Four Sue Cardinal Mahony, Using Racketeering Laws

The Lawsuits

New York Times/April 30, 2002
By James Sterngold

Los Angeles -- A lawyer for four men who said they were repeatedly molested by a priest here decades ago filed suit today against Cardinal Roger M. Mahony and the Archdiocese of Los Angeles, charging the cardinal with racketeering for failing to remove the priest.

The lawsuits indicated an aggressive effort to hold a respected church leader accountable for having protected the priest despite having received reports that the priest was accused of abusing the men when they were boys.

The suits - one by two brothers and another by two men identified only as John Does - were filed in civil court, but they charge Cardinal Mahony with aiding and abetting the sexual abuse by not removing the priest or keeping him away from children and with obstructing justice for not reporting the priest to the police promptly, both of which are criminal offenses.

The brothers, Andrew and Joseph Cicchillo, said that the cardinal promised them in 1991 that, in response to their complaints of the years of abuse, the priest, Carl Sutphin, would be removed. But they said they were shocked to learn this year that not only had Father Sutphin remained in the priesthood but he held a prominent position at the downtown cathedral with Cardinal Mahony.

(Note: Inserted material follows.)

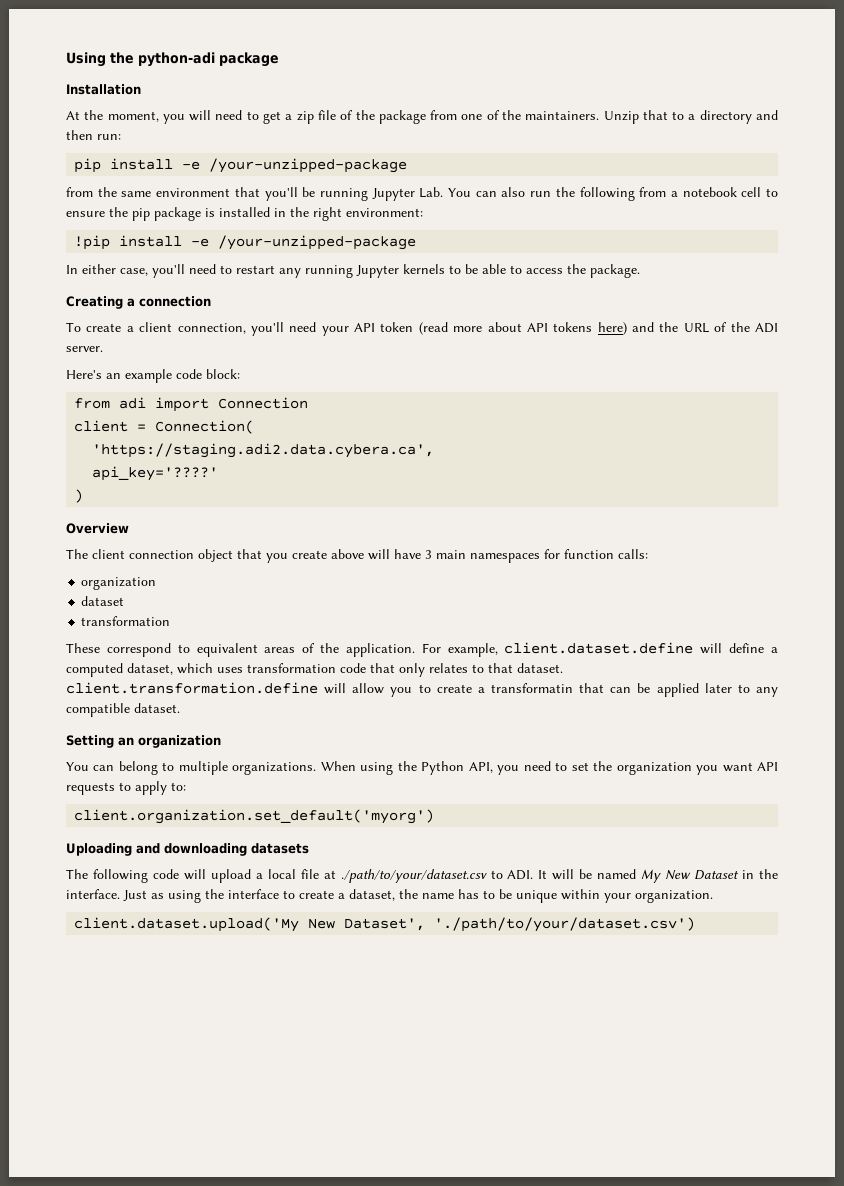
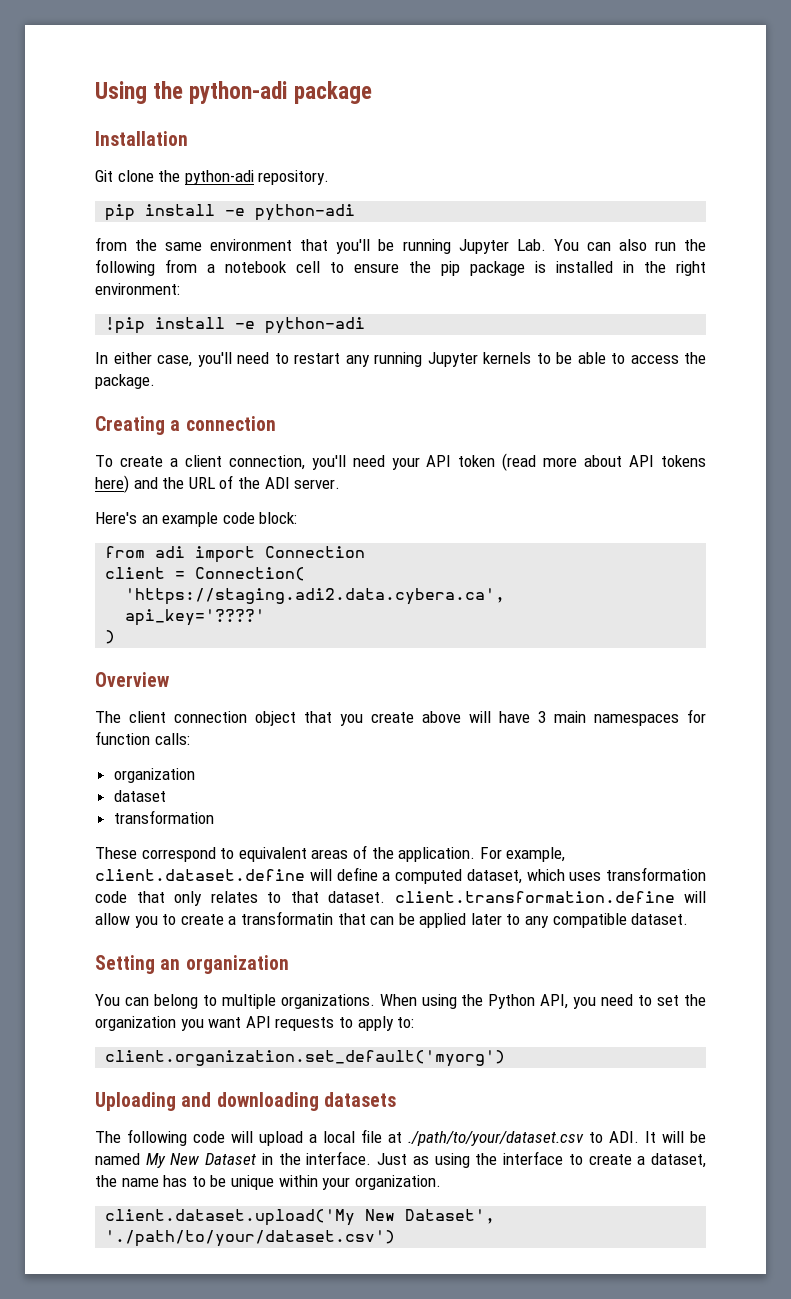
[66,110,778,124] [66,130,121,140] At the moment, you will need to get a zip file of the package from one of the maintainers. Unzip that to a directory and then run: -> [95,170,330,185] Git clone the python-adi repository.
[209,158,408,173] /your-unzipped-package -> [255,204,356,221] python-adi
[218,235,417,250] /your-unzipped-package -> [265,317,366,334] python-adi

Outraged by what they said was inaction by the church, the men chose to take their case public, and to speak openly, in order to draw attention to a cardinal who has worked hard in his own aggressive media campaign to portray himself as being completely intolerant of sexual abuse by priests.

The diocese did not respond to the lawsuits. It made an announcement today that Cardinal Mahony was hospitalized on Sunday night for a blood clot in his lung. The announcement said he was in good condition and that he was expected to remain hospitalized for several days.

Cardinal Mahony was quoted in The Los Angeles Times today as saying that he sent Father Sutphin for treatment when he received the accusations and that he believed the priest had been rehabilitated "to the extent anyone can be rehabilitated."

The cardinal said he had not forced Father Sutphin out of the priesthood because his abusive behavior took place before the archdiocese put in place a zero-tolerance policy toward abusive priests. Recently, however, Father Sutphin was forced to retire because of the accusations, church officials said, and his name was given to the police.

Capt. Sharyn Buck, the head of the juvenile crime division of the Los Angeles Police Department, confirmed that an investigation was under way and that the church was cooperating.

The Cicchillo brothers and their lawyer, Jeffrey R. Anderson, held a news conference outside the courthouse after their filing in State Superior Court and then walked to the cathedral to symbolically present their papers. The two men in the other suit, listed as John B. Doe and John F. Doe, did not come forward.

The group was met at the cathedral by a security guard who stopped them at the sidewalk, but a church worker came to the gate and accepted the papers, as numerous television cameras videotaped the event.

"Let the healing begin," Mr. Anderson said afterward, as he exchanged hugs with the Cicchillos as well as with men and women who are members of a group of victims of abuse by priests.

"As far as we're concerned," said Mary Grant, the head of the local chapter of the group, Survivors Network of those Abused by Priests, Cardinal Mahony "poses a greater threat than the child molesters because he protects them."

Ms. Grant added, "I'm sorry to see this happen, but it's a step closer to the court where it should be heard, the criminal court."

The Cicchillo suit says the abuse took place from 1962 through 1976 at St. Rose of Lima Church in Maywood, a few miles south of downtown, and on trips with the boys. The brothers said they were from a devout Catholic family and that they had been too afraid to report the abuse as it was happening, only later.

Andrew Cicchillo said he had been motivated to come forward because of his anger over what he described as Cardinal Mahony's duplicity. He released a letter he wrote in 1991 and said Cardinal Mahony had given his assurance that Father Sutphin would be removed from the priesthood.

But Mr. Cicchillo said that at an 80th birthday celebration for his mother a few months ago, a guest displayed a picture of church officials. Father Sutphin was in the shot, wearing his clerical collar.

"I wouldn't have done this 10 years ago," Mr. Cicchillo said. "But when I saw that, I thought this was something that just had to be done."

Mr. Anderson added: "I think we have to get the police interested in this cardinal. Until these people are held criminally and civilly liable, nothing will happen to prevent it from happening again."

Mr. Anderson filed at least four previous lawsuits this spring under the terms of federal racketeering laws, accusing American bishops, and in one case the Vatican, of conspiracy to obstruct justice. The federal racketeering statutes were written to allow victims of organized crime to sue the Mafia in civil court for financial damages. No court has ever found these laws applicable to the church's handling of sexual abuse cases, said James Geoly, a Chicago lawyer who represents a bishop who is a defendant in one of Mr. Anderson's previous conspiracy suits.